If it is just as easy to have a potential client switch to the Infotech system, it might be just as easy to switch.
But then we might have spoken too much about canal in this world.
Some services such as Info-Tech can be just right:
- Good support
- Does what others do.
- Do something more.
- Not too expensive, especially with regard to the general income of the SMEs.
- I have no stupid problems.
- Show that you continue with the times and improve.
- Do not show like every time you have a new function, you want to charge me extra.
I call this the “Munchi model” (if you don’t know that Munchi is a jiang kueh brand)
You don’t have to be special, you just have to do it well. Of course you cannot do everything, such as cross functions.
But for SMEs this might be the sweet spot.
In the end, some will leave you because they have become bigger, and you need new customers to fill those who leave you.
Would the competition not dramatically reduce the margins of Infotech?
That is possible, but I think in a different way.
In what kind of environment does Infotech work?
I think there are HRMs. Confirm that there is a big one on the working day.
And why do we observe that type of growth in 2022 to 2024 and this margin despite the environment?
Perhaps the market is large enough and there is a sweet spot there.
There are competitors and the Infotech range is good enough.
Why did Infotech make a list in the first place?
Again, they have collected around $ 20 million and these are the reasons why they decide to lift:

The skeptical part of me wonders that if you have $ 29 mil in cash, and therefore generate cash flow, why do you have to do IPO?
Why not only keep the money within the most important directors?
I think there might be a few reasons:
- There are some mention stimuli by SGX or the government of Singapore in general.
- Visibility
- Cheaper financing in the future.
- Why not take a free money?
The IPO money is actually a year of their sales and distribution, managers.

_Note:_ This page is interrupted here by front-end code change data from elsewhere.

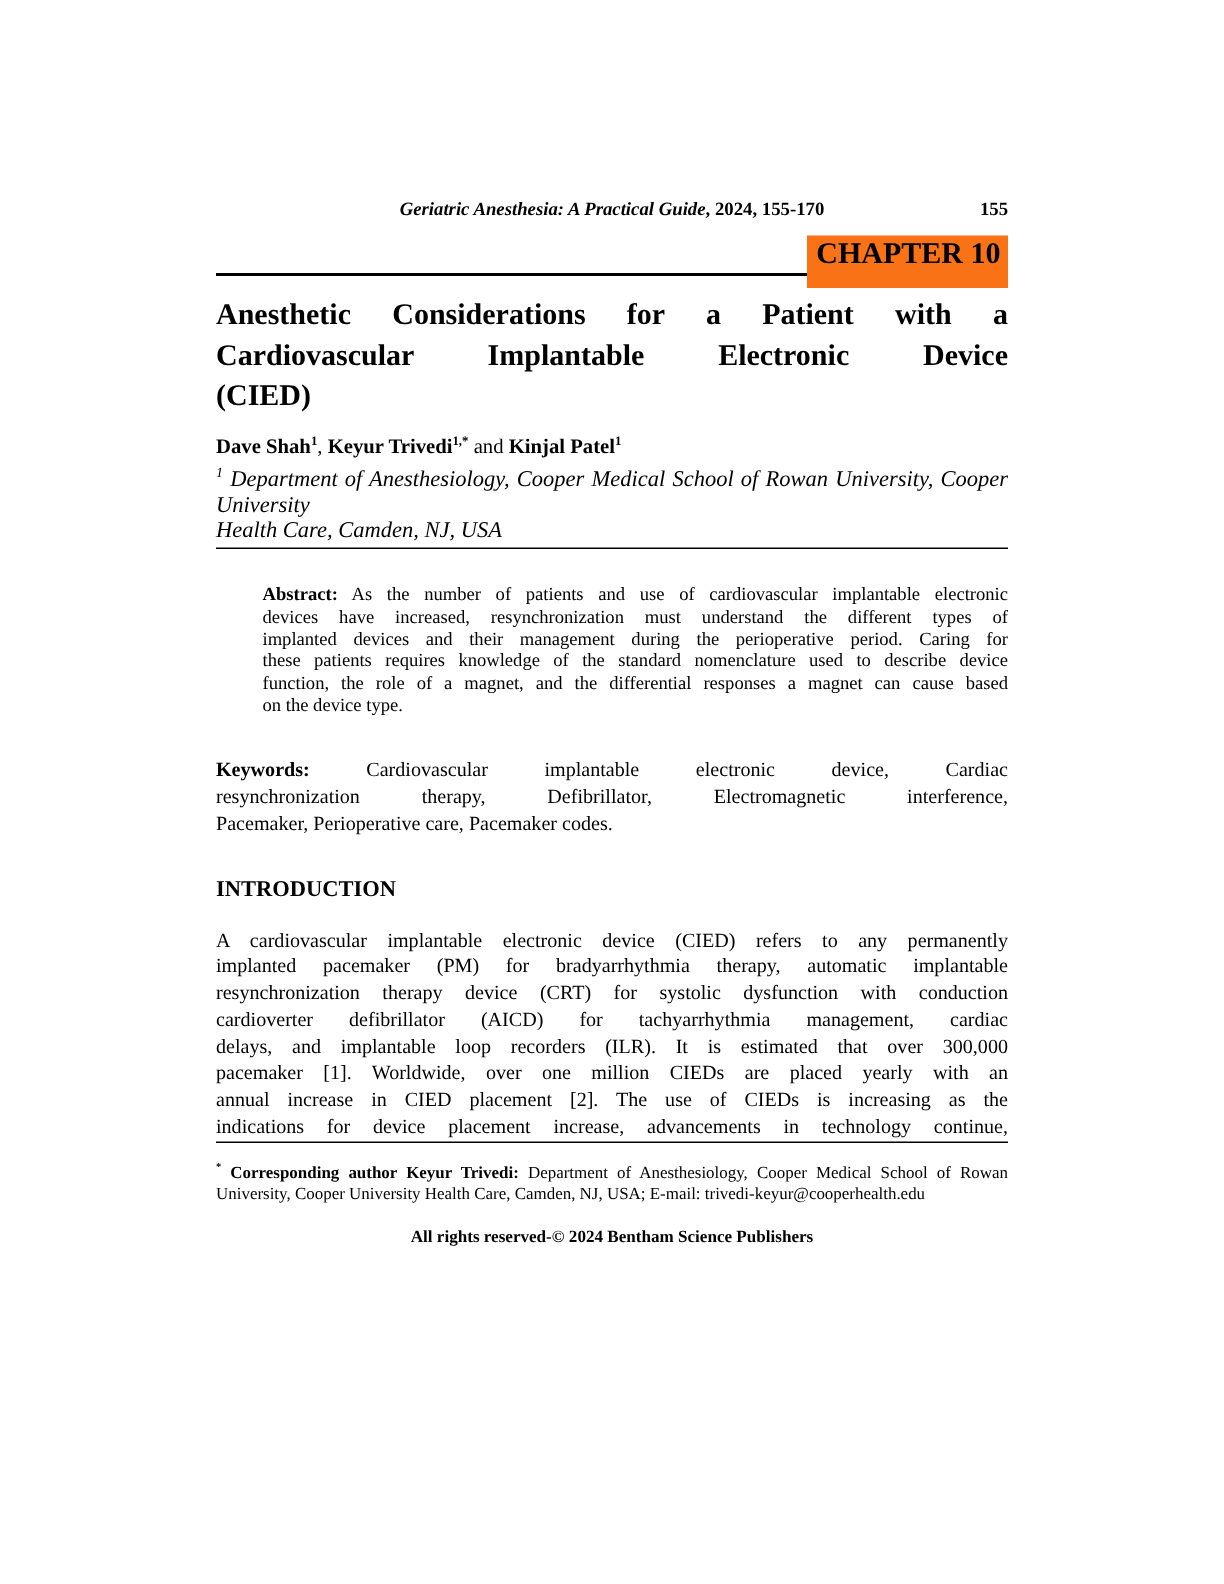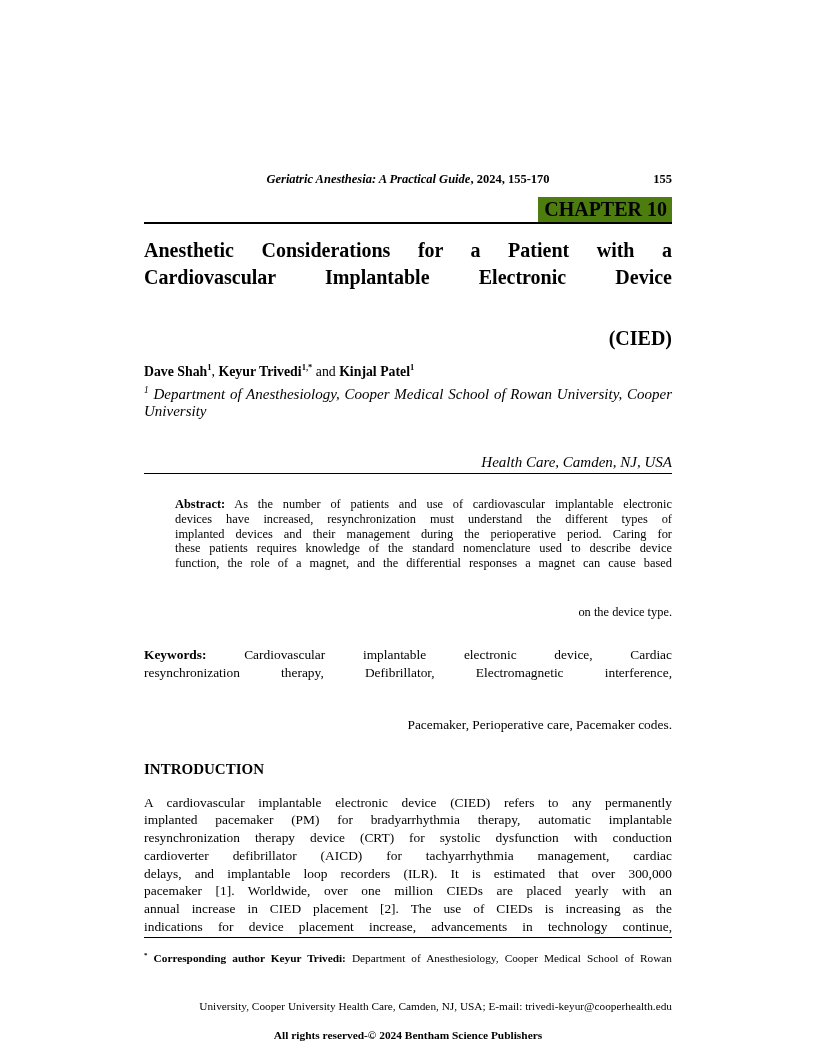--- a/index.html
+++ b/index.html
@@ -22,7 +22,6 @@
     font-weight: bold;
     text-align: center;
     line-height: 16px;
-    margin-top: 40px;
   }
   .journal-cite em { font-style: italic; }
   .page-number {

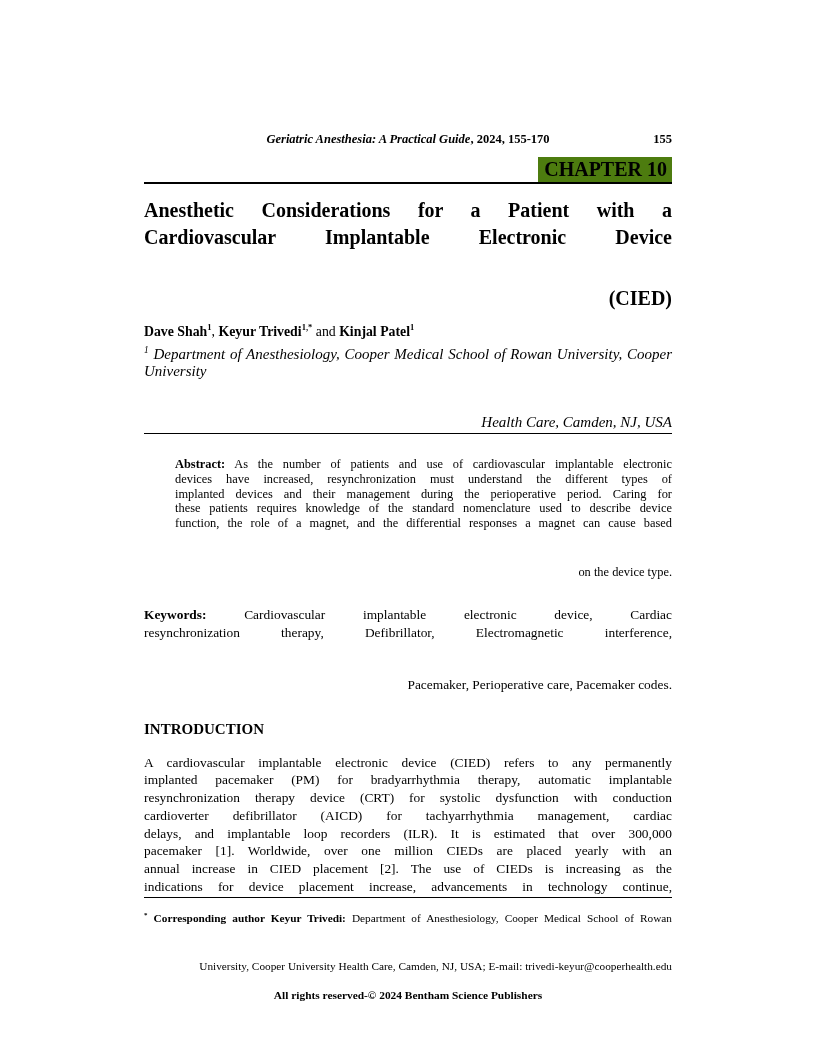--- a/index.html
+++ b/index.html
@@ -38,11 +38,11 @@
   }
   .chapter-label {
     display: inline-block;
-    background: #4d7c0f;
+    background: #f97316;
     font-size: 20px;
     font-weight: bold;
     line-height: 23px;
-    padding: 1px 5px 1px 6px;
+    padding: 1px 5px 11px 6px;
     vertical-align: bottom;
   }
   

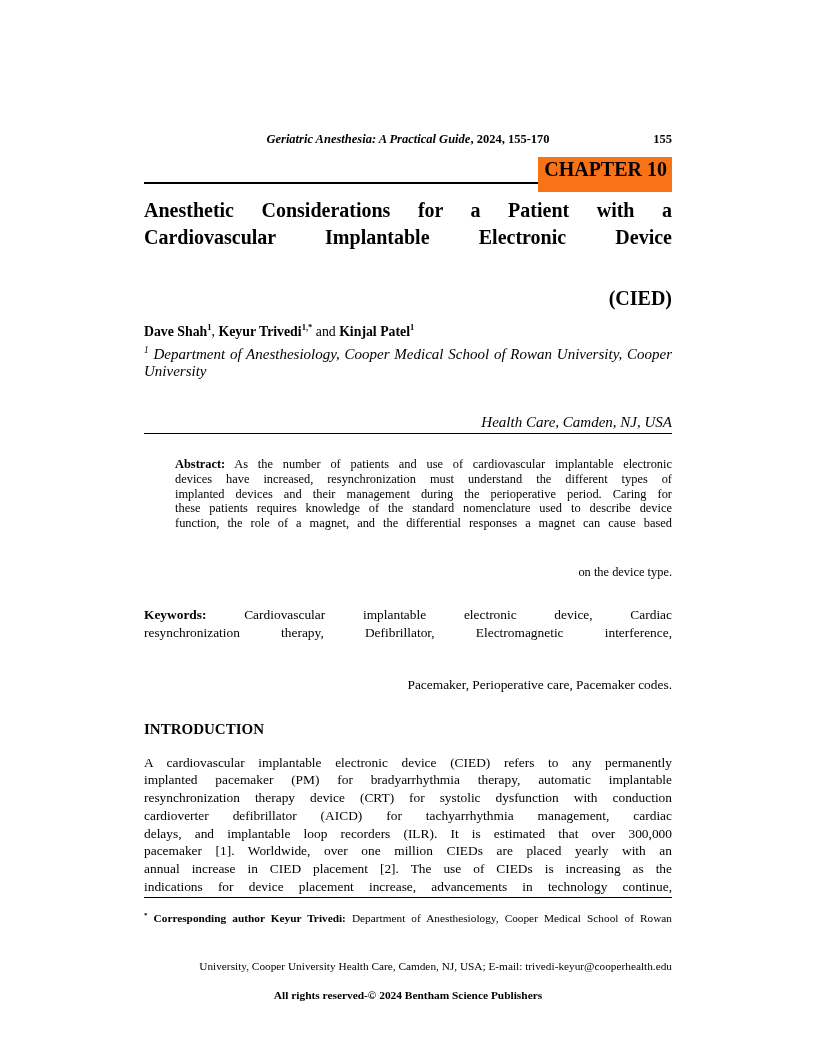--- a/index.html
+++ b/index.html
@@ -48,7 +48,7 @@
   
   .title { margin-top: 13px; font-size: 20px; font-weight: bold; line-height: 27px; }
   .jline { text-align: justify; text-align-last: justify; }
-  .lline { text-align: right; margin-top: 34px; }
+  .lline { text-align: left; }
   
   .authors { margin-top: 11px; font-size: 13.8px; line-height: 18px; }
   .author { font-weight: bold; }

It is their R&D costs for two years.
It feels like it is more money anyway.
But we’ll see.
New IPOs with unspoilt balance sheets always release the S-chip atmosphere for our old Singapore Stock Birds.
Info-Tech’s potential
Now this is the skeptical part, but hear me.
At some point, once you have a viable product (and they seem to have something), then the difference in growth is how good your sales team is to grow and use.
How do you manage accounts and do business development well.
Although the product makes a lot of difference, how good the sales team also makes a lot of difference.
I think some of my readers in IT sales would know this better than me.
The reason why I am skeptical is for the previous reasons. The money is already there and if cash is limited, the money was not a restriction in the first place.
Epilogue
I think Infotech is a awaiting.
I don’t understand how sales can see such a decrease after two good years. We have not seen their income mix or customer mix.
I hope there is not much situation, as the customer is a related friend. Maybe 2023 is unique. There are certainly questions.
I have this creepy feeling that I can worry too much and it appears that they have just been put on the market to mention and they just mention Lor. Perhaps that kind of things that Kyith started when he has a good idea and just grows it out in itself.